Ecco da dove provengono, con molta probabilità, le “speciali” capacità femminili di quietare un bambino che piange, di comprenderne i bisogni e partecipare al gruppo eventuali necessità, fattori di disagio o richieste di aiuto. Ecco perché sembra proprio che una madre “sappia sempre” cosa fare; anche se non si tratta più di sfuggire a pericoli letali.

Certo ci sono madri che esagerano nella comprensione/interpretazione dei bisogni/desideri del piccolo ma appartengono alla generazione presente e non alle precedenti. Non sarebbero sopravvissute; sono “tendenze attuali”.
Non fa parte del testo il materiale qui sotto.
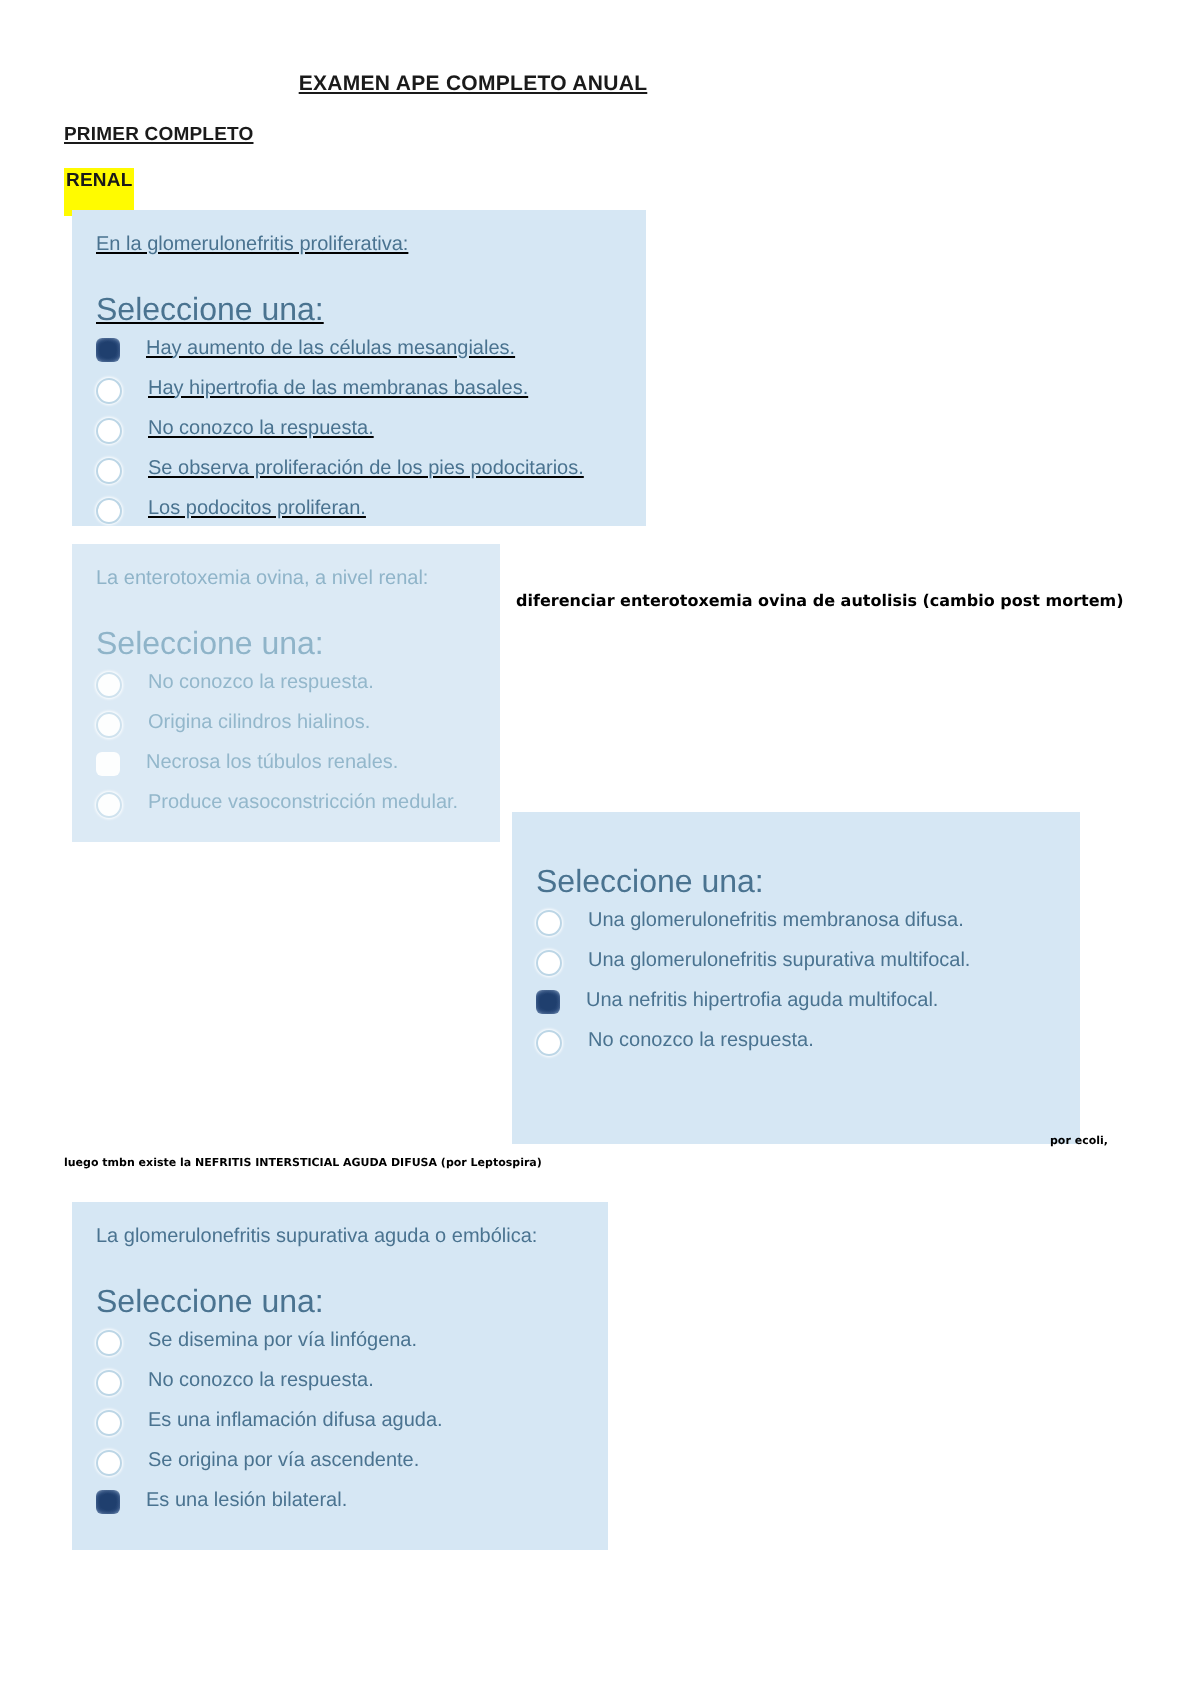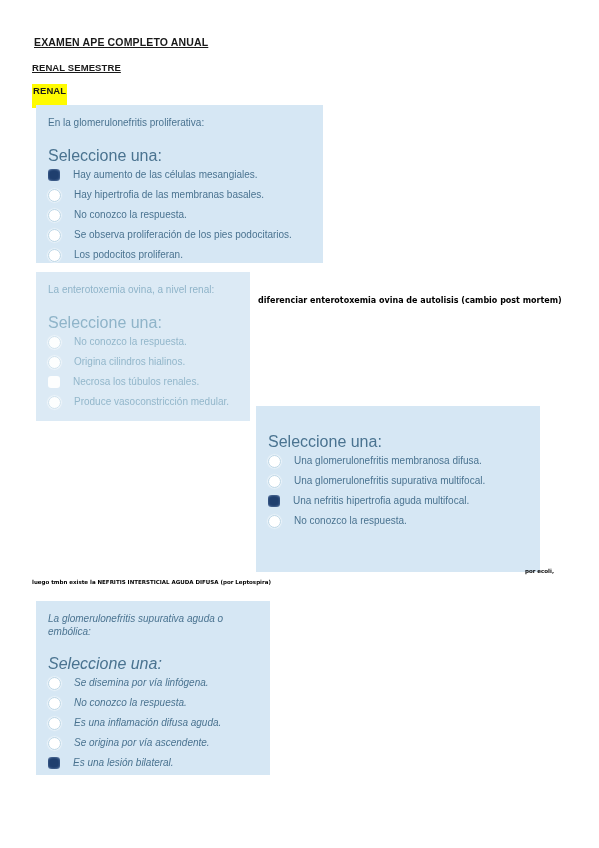"EXAMEN APE COMPLETO ANUAL" .doc-title { padding-left: 34px -> none; text-align: left -> center }
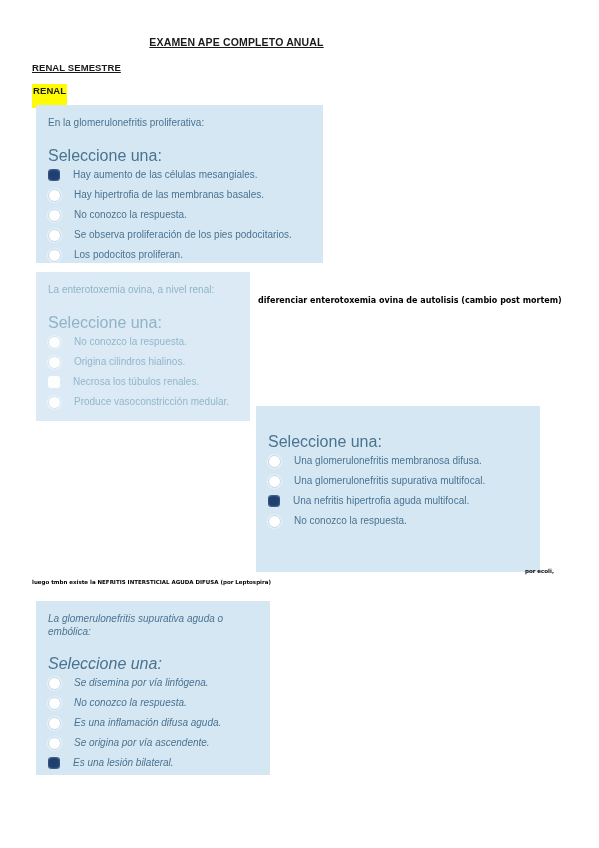"RENAL SEMESTRE" div.section-heading { text: RENAL SEMESTRE -> PRIMER COMPLETO }
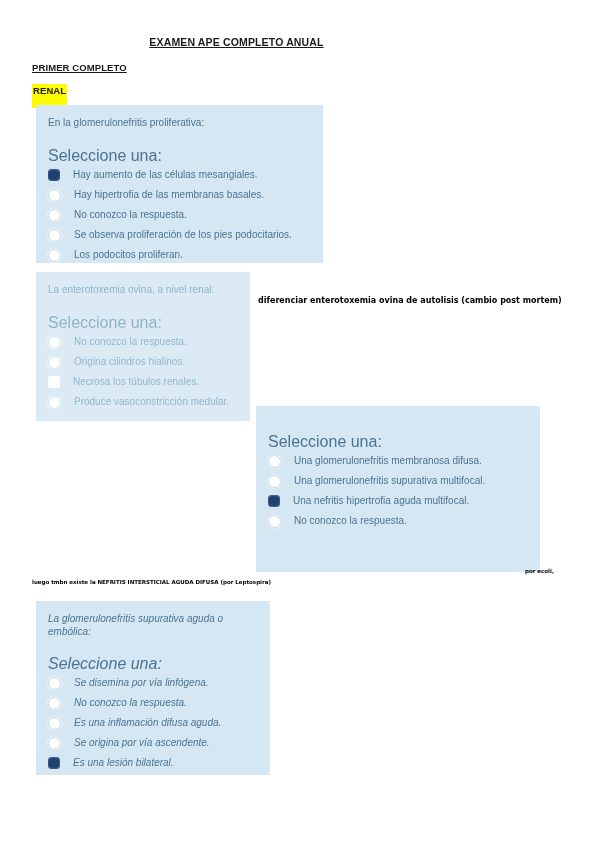"En la glomerulonefritis proliferativa:" div.qcard { text-decoration: none -> underline }
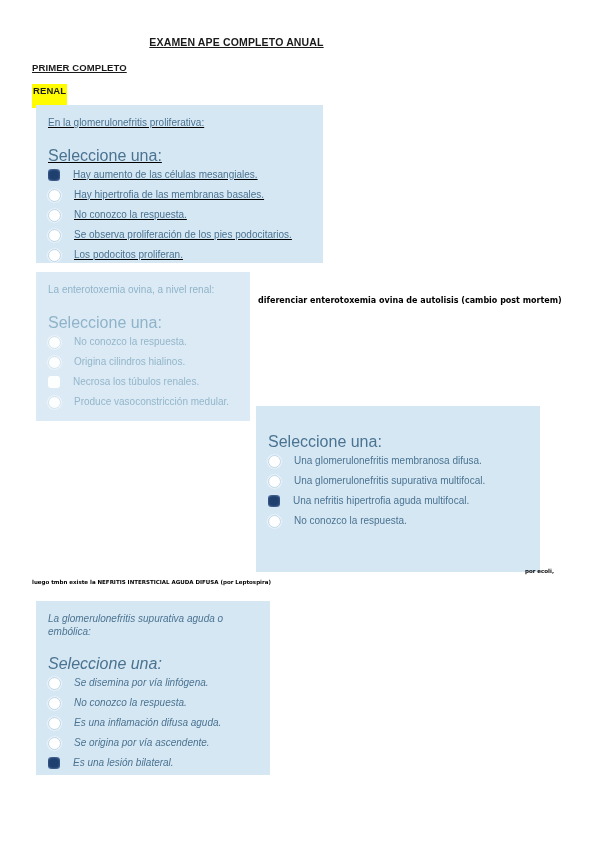"La glomerulonefritis supurativa aguda o" div.qcard { font-style: italic -> none; width: 234px -> 268px }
Le madri pertanto hanno evoluto capacità in grado di aumentare la probabilità di sopravvivenza dei figli fino al primo evento riproduttivo. Queste sono più brave dei padri a riconoscere le espressioni facciali infantili ed hanno tempi di reazione brevi – rispetto agli uomini – nel leggerle. Agiscono più velocemente riconoscendo prontamente felicità e rabbia.

Le cure paterne – a dispetto di chi vuole vedere, nelle attuali dinamiche relazionali della coppia. una sorta di latitanza educativa degli uomini – sono di tipo diverso ed abbracciano un periodo altrettanto lungo. Direi che c’è una saggia divisione di impegni ognuno con finalità definite; un investimento diverso ma sempre finalizzato alla sopravvivenza genetica. Non si può comunque disattendere la premessa relativa all’impegno parentale il quale è fortemente legato e guidato dalla certezza della paternità.